My goal is not to prove that HTML is or is not a programming language, but to show that the three main arguments used for claiming it is not are flawed or incorrect, thus invalidating the conclusion from a logical point of view.

“HTML is a markup language, not a programming language”

This statement, by itself, sounds great… but it is wrong: markup languages can be programming languages. Not all of them are (most are not) but they can be. If we drew a Venn diagram of programming languages and markup languages, it would not be two separate circles, but two circles that slightly intersect:

A markup language that operates with variables, has control structures, loops, etc., would also be a programming language. They are not mutually exclusive concepts.

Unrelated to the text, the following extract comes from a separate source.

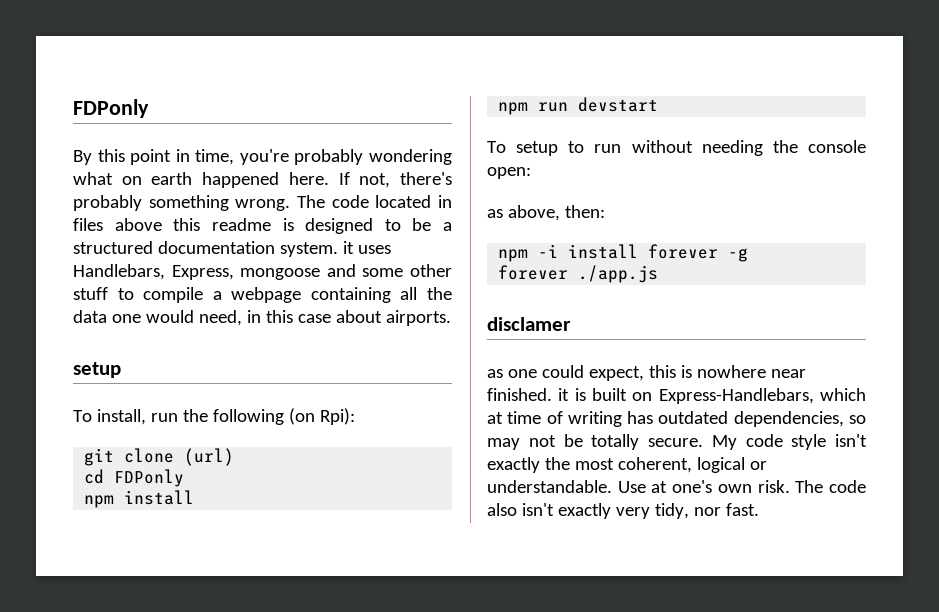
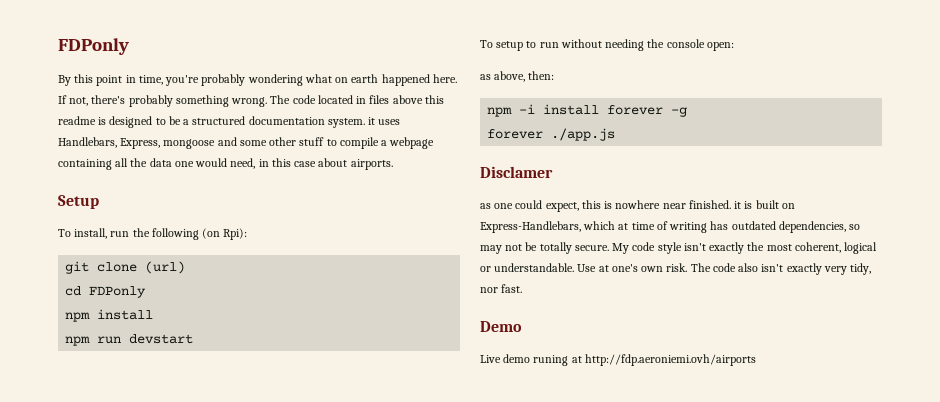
[73,362,121,378] setup -> [58,195,99,209] Setup
[487,317,571,331] disclamer -> [480,166,553,178] Disclamer
(759, 509) none -> [480,321,522,332] [480,354,756,366] // Demo // Live demo runing at http://fdp.aeroniemi.ovh/airports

TeX and LaTeX are examples of markup languages that are also considered programming languages. It may not be practical to develop with them, but it is possible. And we can find examples online, like a BASIC interpreter or a Mars Rover controller (which won the Judges’ prize in the ICFP 2008 programming contest).

While some markup languages might be considered programming languages, I’m not saying that HTML is one of them. The point is that the original statement is wrong: markup languages can be programming languages. Therefore, saying that HTML is not a programming language because it is a markup language is based on a false statement, and whatever conclusion you arrive at from that premise will be categorically wrong.

“HTML doesn’t have logic”

This claim demands that we clarify what “logic” means because the definition might just surprise you.

As with Turing-completeness (which we’ll definitely get to), those who bring this argument to the table seem to misunderstand what it is exactly. I’ve asked people to tell me what they mean by “logic” and have gotten interesting answers back like:

Logic is a sensible reason or way of thinking.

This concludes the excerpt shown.